A new nationwide survey by John Zogby, the guest at Friday's Monitor breakfast, found 67 percent of voters give President Bush a negative job rating. Some 62 percent of voters in the telephone survey conducted June 2-6 say the country is on the wrong track.

But when asked if Republicans deserve to retain control of Congress, only 49 percent say it is time for a Democratic takeover. The survey has a margin of error of plus or minus 3.1 percentage points.

"The Democrats have not closed the deal and it is breathtaking the degree to which the president and the Republicans in Congress have lost so much of their winning base," Zogby said. "Why am I still not ready to concede a landslide? Because there is very little in here to suggest the Democrats have closed the deal. Broadly speaking, they have made some inroads into all of these previously Republican held groups but not enough..."

In Zogby's new survey of 1028 respondents, 46 percent of self-identified conservatives gave the president a negative job rating. "Among conservatives, these are the lowest numbers we have ever seen," Zogby said. "It is privacy and it is the budget deficit and it is a war without end," conservative voters cite in explaining their stance on Mr. Bush, Zogby said.

A key event in this week of political ambiguity was Tuesday's election in California to replace imprisoned Republican Congressman Randy "Duke" Cunningham. Republican Brian Bilbray won, but with only 49 percent of the vote in a traditionally Republican district. And only after national Republicans pumped some $5 million into the race.

Still, the Republican candidate won. Democrat Francine Busby's 45 percent share of the vote was only slightly better than the 44 percent of the electorate John Kerry won in the 2004 election.
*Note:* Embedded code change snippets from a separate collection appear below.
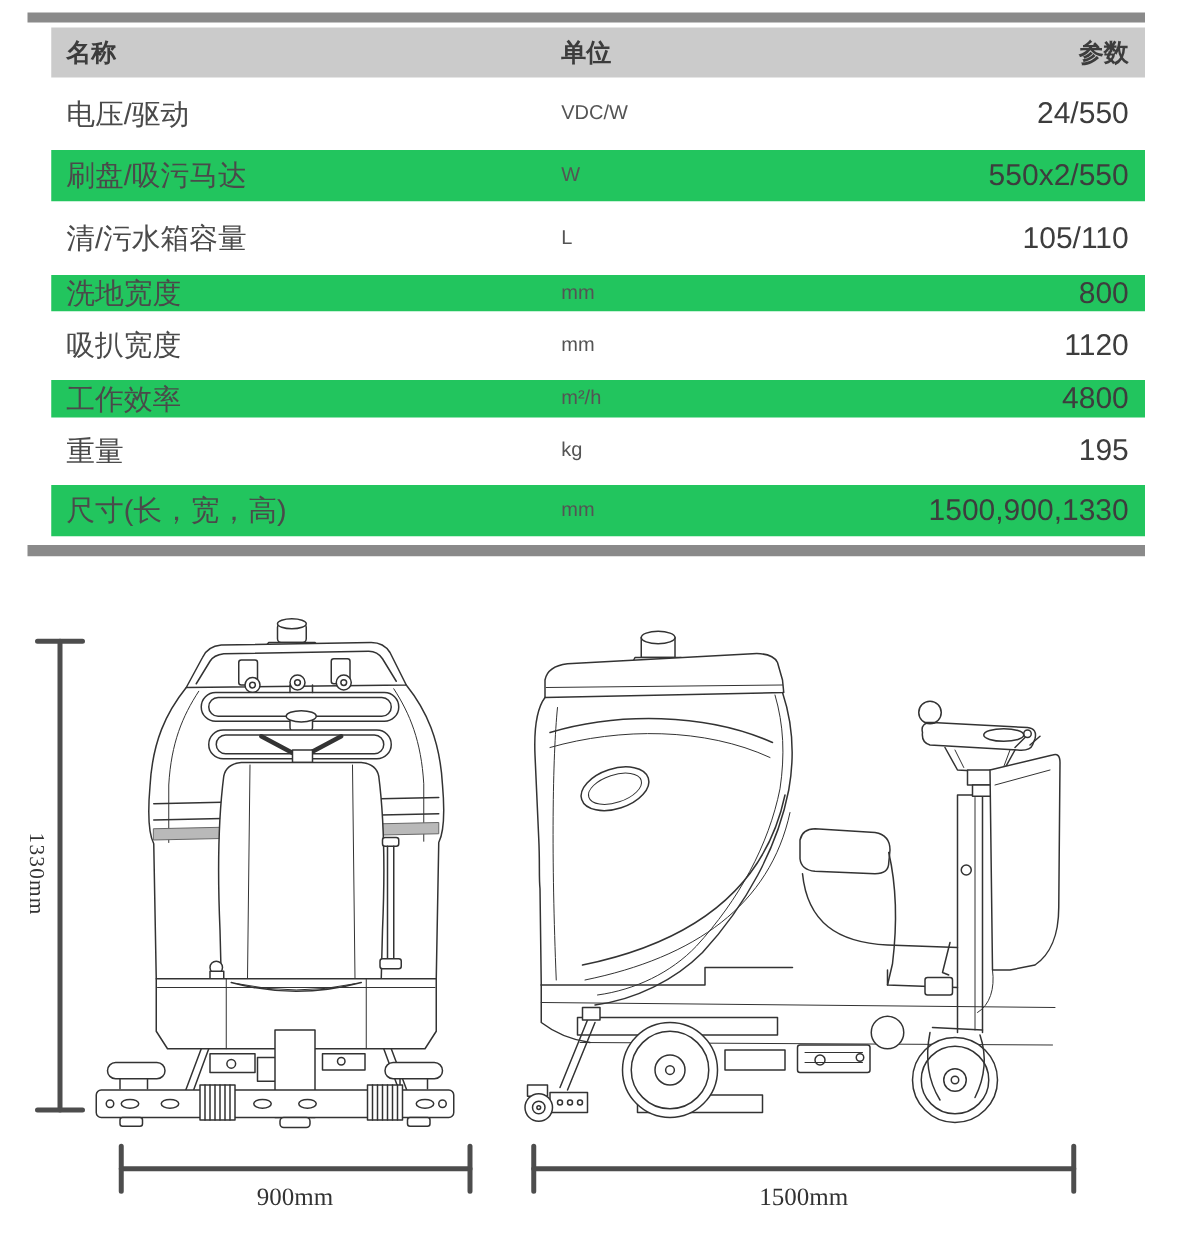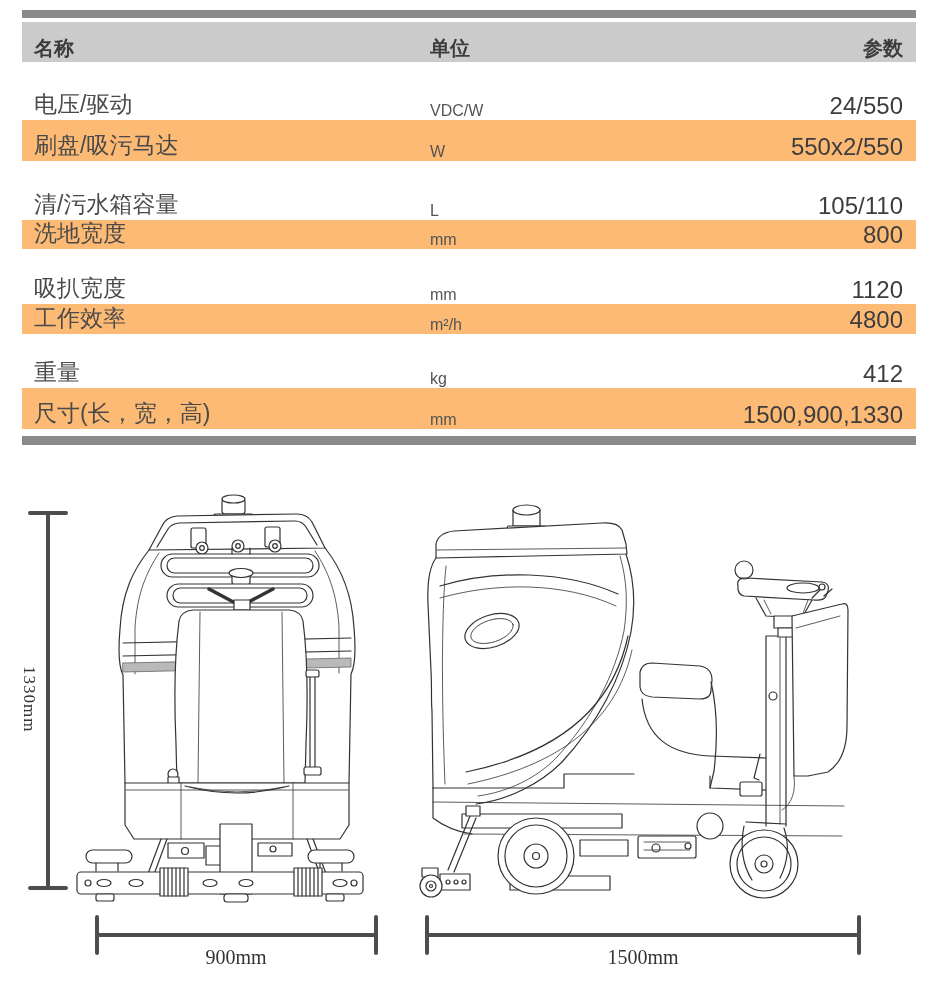--- a/index.html
+++ b/index.html
@@ -3,27 +3,27 @@
 <meta charset="utf-8">
 <style>
   html,body{margin:0;padding:0;background:#fff;}
   body{width:944px;height:987px;position:relative;font-family:"Liberation Sans","DejaVu Sans",sans-serif;-webkit-font-smoothing:antialiased;}
 
   
   .spec-table{position:absolute;left:22px;top:10px;width:894px;}
   .bar{height:8px;background:#8a8a8a;}
   .bar.bottom{height:9px;margin-top:7px;}
   .bar.top{margin-bottom:4px;}
-  .row{display:flex;align-items:flex-end;position:relative;}
+  .row{display:flex;align-items:center;position:relative;margin-left:19px;}
   .row .c-name{padding-left:12px;font-size:23px;color:#4a4a4a;}
   .row .c-unit{position:absolute;left:408px;font-family:Liberation Sans, sans-serif;font-size:16px;color:#545454;}
   .row .c-val{margin-left:auto;padding-right:13px;font-size:24px;color:#3d3d3d;}
   .row.head{height:40px;background:#cbcbcb;}
   .row.head .c-name,.row.head .c-unit,.row.head .c-val{font-weight:bold;font-size:20px;color:#3c3c3c;font-family:"Liberation Sans","DejaVu Sans",sans-serif;}
-  .row.gray{background:#fdba74;}
+  .row.gray{background:#22c55e;}
   .r1{height:58px;} .r2{height:41px;} .r3{height:59px;} .r4{height:29px;}
   .r5{height:55px;} .r6{height:30px;} .r7{height:54px;gap:45px;} .r8{height:41px;}
 
   
   .fig{position:absolute;top:486px;}
   .fig.front{left:10px;}
   .fig.side{left:404px;}
   svg .ln, svg path, svg rect, svg circle, svg ellipse, svg line{stroke:#333;fill:none;stroke-width:1.2;stroke-linejoin:round;stroke-linecap:round;}
   svg .w{fill:#fff;}
   svg .thin{stroke-width:0.8;}
@@ -71,21 +71,21 @@
     <span class="c-val">1120</span>
   </div>
   <div class="row r6 gray">
     <span class="c-name">工作效率</span>
     <span class="c-unit">m²/h</span>
     <span class="c-val">4800</span>
   </div>
   <div class="row r7">
     <span class="c-name">重量</span>
     <span class="c-unit">kg</span>
-    <span class="c-val">412</span>
+    <span class="c-val">195</span>
   </div>
   <div class="row r8 gray">
     <span class="c-name">尺寸(长，宽，高)</span>
     <span class="c-unit">mm</span>
     <span class="c-val">1500,900,1330</span>
   </div>
 
   <div class="bar bottom"></div>
 </div>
On a national level, the problem for Democrats is they, "don't have anything to say to anybody that matters much about anything," Zogby said.

"Democrats still are the party of the big funnel, meaning you pour it in and filter it through gay rights groups, civil rights groups, women's rights groups, unions, environmental groups, all important issues. But who in the party is talking to middle America about what middle America cares about? What does middle America care about? Number one is the war, the war is still the top issue and ...over 90 percent of those who say the war is the top issue are opposed to the war and the Democrats are tongue-tied on the war....Democrats are going to have to come up with remedies that matter to middle America, and if they don't do that you can have a reprise of '02 and '04 [elections]," Zogby said.
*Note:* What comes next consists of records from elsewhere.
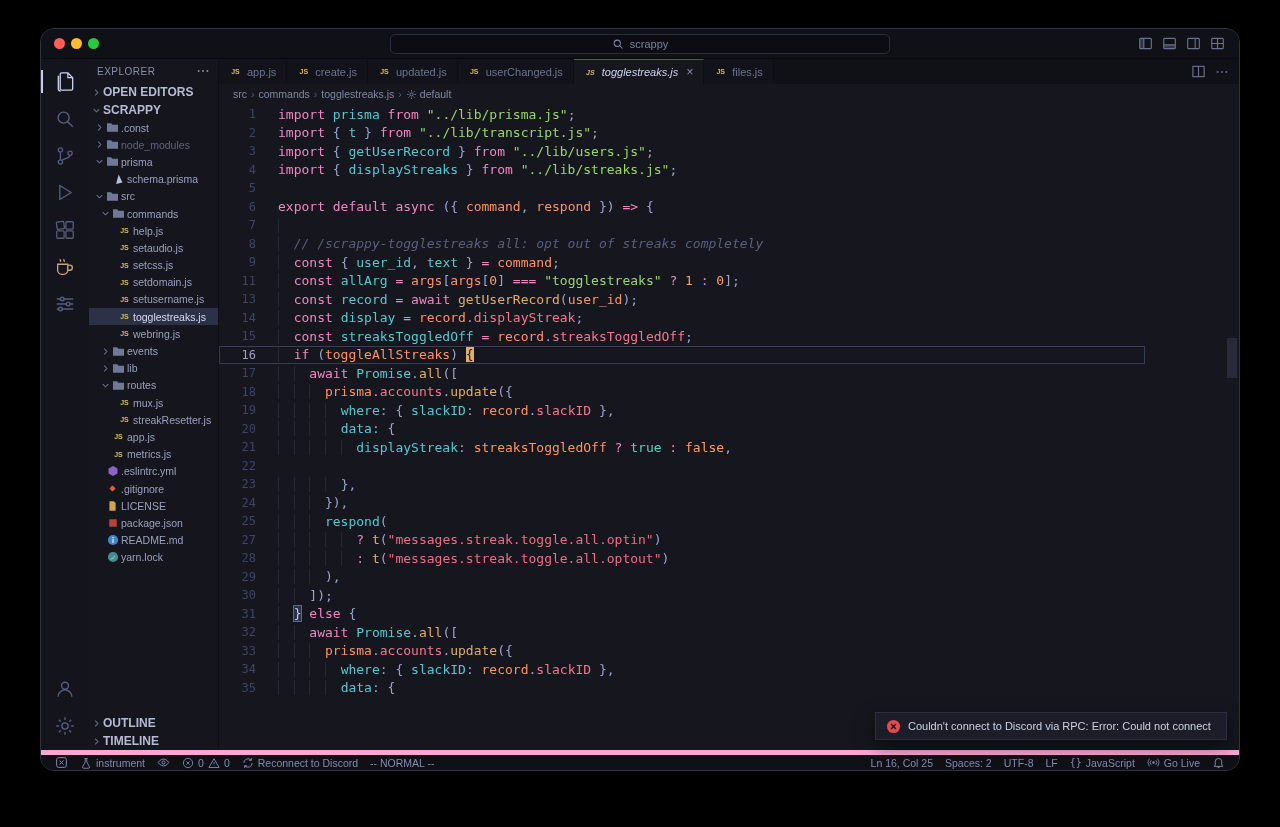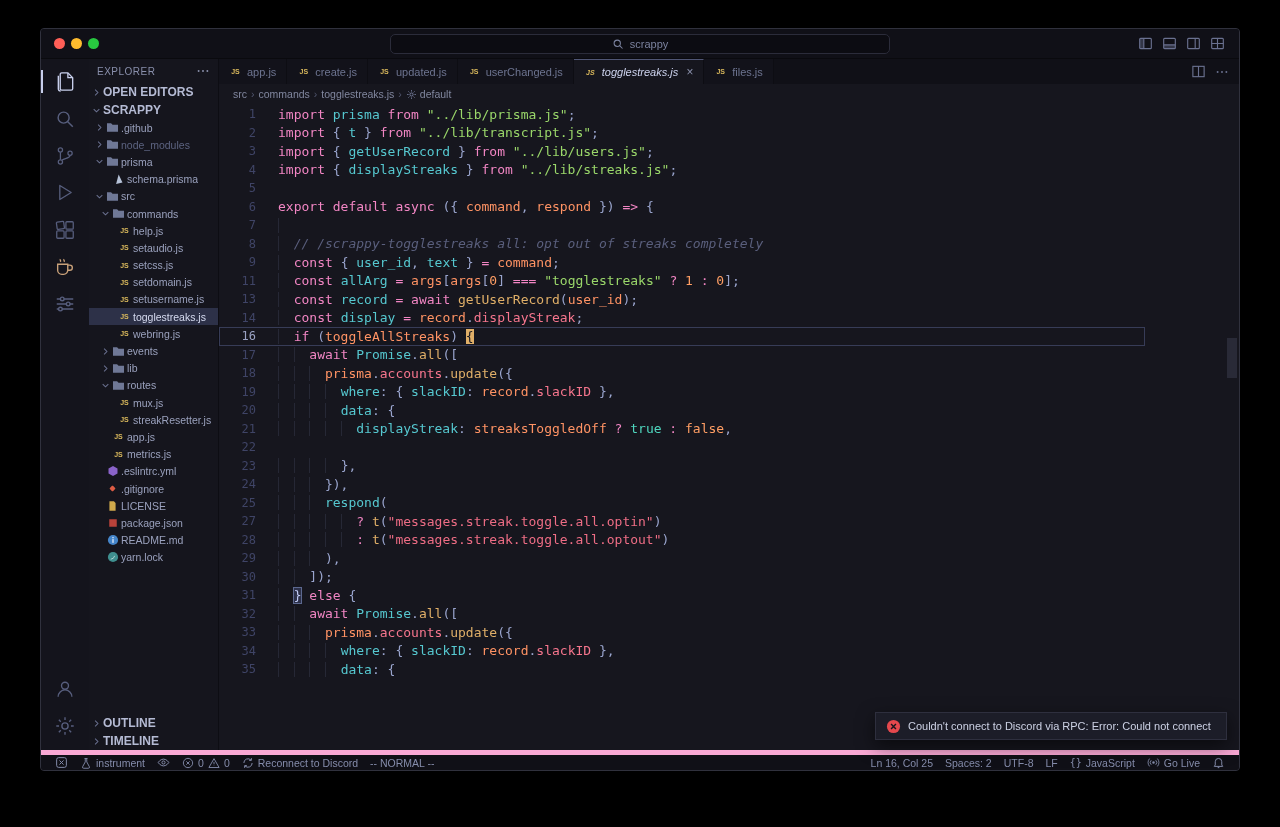--- a/index.html
+++ b/index.html
@@ -1,20 +1,20 @@
 <!DOCTYPE html>
 <html style="--kw: #f286c4; --str: #9ad76a; --str2: #ee6d85; --num: #ff9e64; --fn: #e0af68; --vr: #56c8d0; --oid: #ff9364; --prop: #f7768e; --com: #5a5f7d; --pun: #9aa5ce; --fg: #c0caf5; --tru: #4fd6be; --fal: #ff9e64; --cursor: #e0af68;"><head>
 <meta charset="utf-8">
 <style>
   *{margin:0;padding:0;box-sizing:border-box}
   html,body{width:1280px;height:827px;background:#000;overflow:hidden}
   body{font-family:"Liberation Sans",sans-serif;position:relative}
 
   .window{position:absolute;left:40px;top:28px;width:1200px;height:743px;background:#16161e;
-    border:1px solid #30313d;border-radius:4px;display:flex;flex-direction:column;overflow:hidden;
+    border:1px solid #30313d;border-radius:14px;display:flex;flex-direction:column;overflow:hidden;
     box-shadow:0 30px 80px rgba(0,0,0,.85)}
 
   
   .titlebar{height:30px;background:#101017;border-bottom:1px solid #0a0a0e;display:flex;align-items:center;position:relative;flex:0 0 auto}
   .traffic{display:flex;gap:6px;padding-left:13px}
   .tl{width:11px;height:11px;border-radius:50%;display:inline-block}
   .nav-arrows{position:absolute;left:352px;display:flex;gap:14px;color:#5a6080;font-size:13px}
   .nav-arrows span{font-family:"DejaVu Sans",sans-serif;cursor:default}
   .searchbox{position:absolute;left:50%;top:50%;transform:translate(-50%,-50%);width:500px;height:20px;
     background:#0c0c12;border:1px solid #2b2c3a;border-radius:5px;display:flex;align-items:center;justify-content:center;
@@ -255,21 +255,21 @@
             <span class="chev">
               <svg width="9" height="9" viewBox="0 0 16 16" fill="none" stroke="currentColor" stroke-width="1.8">
                 <path d="M5.5 3l5 5-5 5"></path>
               </svg>
             </span>
             <span class="fi">
               <svg width="13" height="11" viewBox="0 0 16 14">
                 <path d="M1 1.5h5.2L8 3.5h7v9H1z" fill="#6f7896"></path>
               </svg>
             </span>
-            <span class="label">.github</span>
+            <span class="label">.const</span>
           </div>
           <div class="tree-row dimmed" style="padding-left:6px">
             <span class="chev">
               <svg width="9" height="9" viewBox="0 0 16 16" fill="none" stroke="currentColor" stroke-width="1.8">
                 <path d="M5.5 3l5 5-5 5"></path>
               </svg>
             </span>
             <span class="fi">
               <svg width="13" height="11" viewBox="0 0 16 14">
                 <path d="M1 1.5h5.2L8 3.5h7v9H1z" fill="#6f7896"></path>
@@ -640,20 +640,24 @@
               <span class="ln">11</span>
               <span class="lt"><span class="t-ind">  </span><span class="t-k">const </span><span class="t-v">allArg </span><span class="t-k">= </span><span class="t-o">args</span><span class="t-p">[</span><span class="t-o">args</span><span class="t-p">[</span><span class="t-n">0</span><span class="t-p">] </span><span class="t-k">=== </span><span class="t-s">"togglestreaks"</span><span class="t-k"> ? </span><span class="t-n">1</span><span class="t-k"> : </span><span class="t-n">0</span><span class="t-p">];</span></span>
             </div>
             <div class="line">
               <span class="ln">13</span>
               <span class="lt"><span class="t-ind">  </span><span class="t-k">const </span><span class="t-v">record </span><span class="t-k">= </span><span class="t-k">await </span><span class="t-f">getUserRecord</span><span class="t-p">(</span><span class="t-o">user_id</span><span class="t-p">);</span></span>
             </div>
             <div class="line">
               <span class="ln">14</span>
               <span class="lt"><span class="t-ind">  </span><span class="t-k">const </span><span class="t-v">display </span><span class="t-k">= </span><span class="t-o">record</span><span class="t-p">.</span><span class="t-pr">displayStreak</span><span class="t-p">;</span></span>
+            </div>
+            <div class="line">
+              <span class="ln">15</span>
+              <span class="lt"><span class="t-ind">  </span><span class="t-k">const </span><span class="t-v">streaksToggledOff </span><span class="t-k">= </span><span class="t-o">record</span><span class="t-p">.</span><span class="t-pr">streaksToggledOff</span><span class="t-p">;</span></span>
             </div>
             <div class="line current">
               <span class="ln">16</span>
               <span class="lt"><span class="t-ind">  </span><span class="t-k">if </span><span class="t-p">(</span><span class="t-o">toggleAllStreaks</span><span class="t-p">) </span><span class="t-cur">{</span></span>
             </div>
             <div class="line">
               <span class="ln">17</span>
               <span class="lt"><span class="t-ind">    </span><span class="t-k">await </span><span class="t-v">Promise</span><span class="t-p">.</span><span class="t-f">all</span><span class="t-p">([</span></span>
             </div>
             <div class="line">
Zogby argues that voters are not so tired of Republican control of Congress that they will vote the party out regardless of the Democratic message. "Democrats are tongue-tied on the war. And that is a problem. They are tongue-tied in fighting the war on terrorism. It is not a great bumper sticker, we care about terrorism, too...there is nothing in [the latest survey] that tells me that "had enough" is going to be enough," the pollster said.

Zogby, who has polled for candidates of both parties and a variety of news organizations including Fox and NBC News says the president will not get a significant political boost from the killing of Abu Musab al-Zarqawi.

"The events of yesterday [are] weighed against what voters are seeing as a no-exit strategy, catastrophic war. You are starting to hear people say I don't understand why we are there. I don't understand how we bring the troops home, the same sorts of things you heard in Vietnam. Views of the war are hardened and are not likely to change. And this president and his administration for the most part are [all] about Iraq."

Zogby argued that, for liberal voters, global warming is as energizing a moral issue as the gay marriage ban is for conservatives. "Not only is there a national consensus developed on global warming but the intensity is on the global warming side. It is not any more on the anti- global warming side. So Democrats have to play to those strengths...."

A focus on the environment could help former Vice President Al Gore's political fortunes, Zogby said. " This could be Nixon redux-1968-for Al Gore. This could be his moment."